Oleh Hat Pujiati
Apakah makanan kesukaan Anda? Anda suka makan memakai
tangan tanpa sendok atau garpu atau justru kesulitan tanpa perlengkapan makan
tersebut? Makanan apa yang tidak bisa Anda tinggalkan dalam keseharian Anda?
Makanan apa yang pantang Anda makan? Cobalah membuat daftar jawabannya sendiri
kemudian baca kembali. Buat juga daftar jawaban dari pertanyaan-pertanyaan
tersebut untuk orang-orang yang Anda kenal baik di sisinya. Dari daftar
tersebut, Anda akan dapat mengetahui siapa diri Anda dan orang-orang di sekitar
Anda. Premis you are what you eat
mungkin sudah akrab dengan Anda sebelumnya. Sehingga ketika menghubungkan apa
yang kita makan dengan siapa kita bukan lagi hal baru.

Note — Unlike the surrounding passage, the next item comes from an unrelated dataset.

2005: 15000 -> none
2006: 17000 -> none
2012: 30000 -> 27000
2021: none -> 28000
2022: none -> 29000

Teman kecil saya dulu mengutip dari kitab (atau apa saya
tidak begitu ingat hanya yang jelas itu berkaitan dengan ajaran yang kami anut)

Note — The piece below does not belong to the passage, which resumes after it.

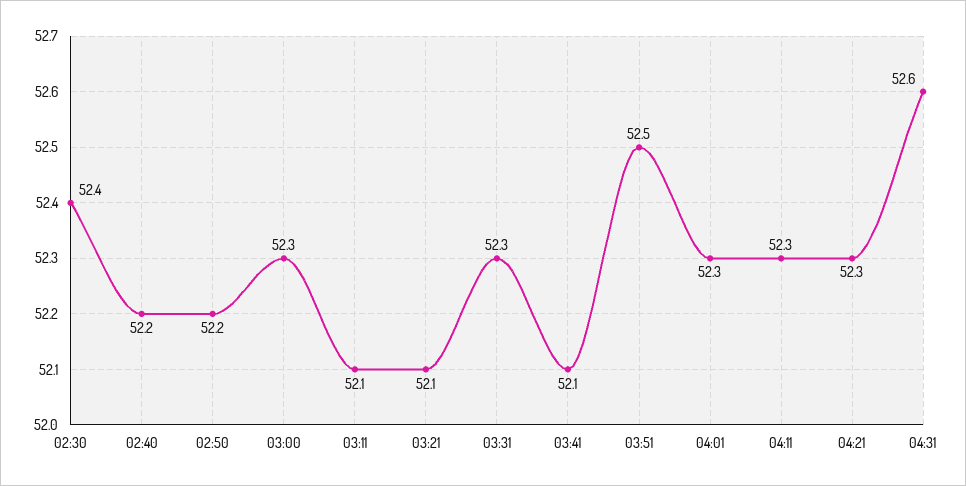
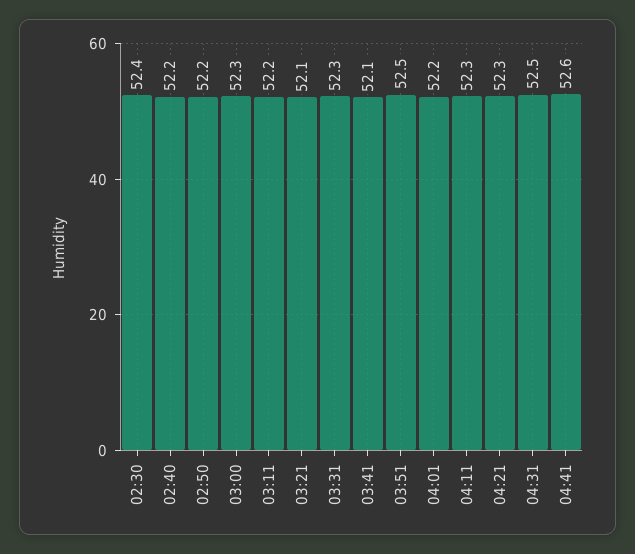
03:11: 52.1 -> 52.2
04:01: 52.3 -> 52.2
04:31: 52.6 -> 52.5
04:41: none -> 52.6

perihal you are what you eat tersebut.
Dia menerjemahkan bila kita makan ayam terlalu banyak, maka sifat-sifat ayam
akan tercermin dalam diri kita. Saya jadi ngeri ketika itu dan menolak makan
ayam beberapa minggu di rumah. Ibu saya dulu juga sering menakut-nakuti saya
yang suka meneguk kopi bapak tanpa permisi dengan ‘akan berkulit hitam seperti
kopi bila suka minum kopi’. Saya juga berhenti minum kopi hingga bertahun-tahun
kemudian. Sekarang saya bisa tersenyum mengingat betapa inlander (kata penjajah) pikiran yang hinggap pada saya ketika itu.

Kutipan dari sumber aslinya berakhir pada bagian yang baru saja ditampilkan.